I like Greek food, Japanese food, I also like to go to steak houses. But geek places were just incredible.
I have certain techniques that help me such as visualization, meditation, relaxation or quite simple things like walking through a park which does miracles sometimes, I must say.
My regime is different when I am on or off the tournament schedule. I often have a couple of weeks leading up to a tournament, which becomes my practice phase. During this phase I usually spend a lot of time in the gym. I do physical training and cut down on my tennis a bit. During the tournament phase of training I play more tennis and train for about 5 to 6 hours a day. Out of tournament I train about 3 to 4 hours a day.
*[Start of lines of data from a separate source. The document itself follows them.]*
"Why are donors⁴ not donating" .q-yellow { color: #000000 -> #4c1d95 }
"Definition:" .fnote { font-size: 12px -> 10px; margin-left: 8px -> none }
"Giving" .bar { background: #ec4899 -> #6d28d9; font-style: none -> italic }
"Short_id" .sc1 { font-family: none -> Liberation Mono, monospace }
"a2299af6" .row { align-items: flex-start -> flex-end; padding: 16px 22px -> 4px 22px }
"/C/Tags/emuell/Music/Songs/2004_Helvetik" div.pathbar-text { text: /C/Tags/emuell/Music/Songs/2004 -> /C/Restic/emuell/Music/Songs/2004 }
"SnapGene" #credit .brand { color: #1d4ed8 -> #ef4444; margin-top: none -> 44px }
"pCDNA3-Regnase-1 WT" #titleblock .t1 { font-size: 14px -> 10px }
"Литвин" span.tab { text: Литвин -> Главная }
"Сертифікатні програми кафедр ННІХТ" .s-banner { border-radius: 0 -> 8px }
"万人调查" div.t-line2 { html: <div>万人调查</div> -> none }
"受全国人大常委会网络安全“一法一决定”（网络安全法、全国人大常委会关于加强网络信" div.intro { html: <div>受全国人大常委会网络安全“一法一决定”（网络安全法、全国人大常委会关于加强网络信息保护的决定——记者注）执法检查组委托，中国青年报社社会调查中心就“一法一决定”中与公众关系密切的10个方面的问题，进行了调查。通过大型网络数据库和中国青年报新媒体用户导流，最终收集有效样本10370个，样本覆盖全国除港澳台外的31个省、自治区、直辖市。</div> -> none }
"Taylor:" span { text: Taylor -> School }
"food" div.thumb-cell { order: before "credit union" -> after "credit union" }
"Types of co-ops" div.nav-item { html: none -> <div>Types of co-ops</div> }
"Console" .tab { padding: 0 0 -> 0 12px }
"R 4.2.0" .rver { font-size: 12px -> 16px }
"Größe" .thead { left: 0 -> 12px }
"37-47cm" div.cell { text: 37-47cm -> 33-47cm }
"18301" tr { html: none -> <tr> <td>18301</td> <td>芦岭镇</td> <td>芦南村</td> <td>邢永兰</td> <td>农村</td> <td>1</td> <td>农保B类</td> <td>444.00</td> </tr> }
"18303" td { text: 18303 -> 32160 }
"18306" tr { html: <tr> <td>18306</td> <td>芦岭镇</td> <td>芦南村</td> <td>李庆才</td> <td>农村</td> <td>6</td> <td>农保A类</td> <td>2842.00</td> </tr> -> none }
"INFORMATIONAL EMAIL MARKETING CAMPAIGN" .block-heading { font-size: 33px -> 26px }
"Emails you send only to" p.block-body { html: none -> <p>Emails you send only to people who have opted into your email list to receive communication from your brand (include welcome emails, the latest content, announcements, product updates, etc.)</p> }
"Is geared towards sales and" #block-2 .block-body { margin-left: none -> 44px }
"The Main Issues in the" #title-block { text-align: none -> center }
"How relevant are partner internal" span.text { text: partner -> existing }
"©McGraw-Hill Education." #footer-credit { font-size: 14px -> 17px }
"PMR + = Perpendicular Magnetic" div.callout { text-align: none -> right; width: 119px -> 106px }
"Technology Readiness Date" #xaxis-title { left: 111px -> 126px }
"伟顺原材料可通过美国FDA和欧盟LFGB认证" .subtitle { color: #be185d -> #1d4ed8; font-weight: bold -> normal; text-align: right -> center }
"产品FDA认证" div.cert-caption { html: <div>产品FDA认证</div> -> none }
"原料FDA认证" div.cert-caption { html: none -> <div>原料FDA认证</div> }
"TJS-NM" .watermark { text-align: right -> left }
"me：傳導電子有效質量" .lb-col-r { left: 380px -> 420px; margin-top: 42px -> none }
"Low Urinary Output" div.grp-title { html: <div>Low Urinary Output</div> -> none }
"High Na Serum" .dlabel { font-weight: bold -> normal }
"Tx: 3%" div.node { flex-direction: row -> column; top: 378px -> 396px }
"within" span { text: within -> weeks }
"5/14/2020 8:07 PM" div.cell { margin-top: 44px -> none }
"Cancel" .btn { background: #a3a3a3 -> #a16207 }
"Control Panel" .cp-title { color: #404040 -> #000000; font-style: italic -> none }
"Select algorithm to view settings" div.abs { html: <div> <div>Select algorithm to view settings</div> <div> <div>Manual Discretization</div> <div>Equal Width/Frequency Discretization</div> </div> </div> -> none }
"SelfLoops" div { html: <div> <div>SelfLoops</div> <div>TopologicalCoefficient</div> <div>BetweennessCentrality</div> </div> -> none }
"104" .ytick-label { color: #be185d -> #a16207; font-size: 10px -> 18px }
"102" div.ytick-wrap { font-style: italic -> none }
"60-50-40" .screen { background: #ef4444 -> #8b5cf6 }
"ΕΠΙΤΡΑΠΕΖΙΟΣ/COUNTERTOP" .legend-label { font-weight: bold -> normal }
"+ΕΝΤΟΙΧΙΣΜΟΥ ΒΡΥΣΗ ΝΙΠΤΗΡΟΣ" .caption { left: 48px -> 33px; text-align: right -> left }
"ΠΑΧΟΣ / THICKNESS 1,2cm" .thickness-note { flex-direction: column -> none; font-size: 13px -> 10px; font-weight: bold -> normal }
I really love shopping in Paris. I like avenue Montane, and I also like to go to small boutiques of some local designers and find something specific and cute. I also like the hairdressers in Paris. They are incredible!
I’ve learned to sync food with my body’s needs, giving it exactly what it wants, when it wants it. It probably sounds strange to say I feel more relaxed and at balance but it’s true. I am at one with my body – I feed it with the right energy and in return I get a healthy and energised body. My mind and body are now more focused on performance than on masking or fighting pain.
Fans give me so much motivation. At home I can’t wait to go and play in front all these people. They give so much energy. When you practice on the court that what you kind of imagine. One of the kids play and dance with me after the match. I hope it made her day. So I just try to give back a little bit from what they do for us.
The loss will actually make me much better, because I do tend to learn a lot more from losing than from winning. So I’m going to take it really seriously and adjust.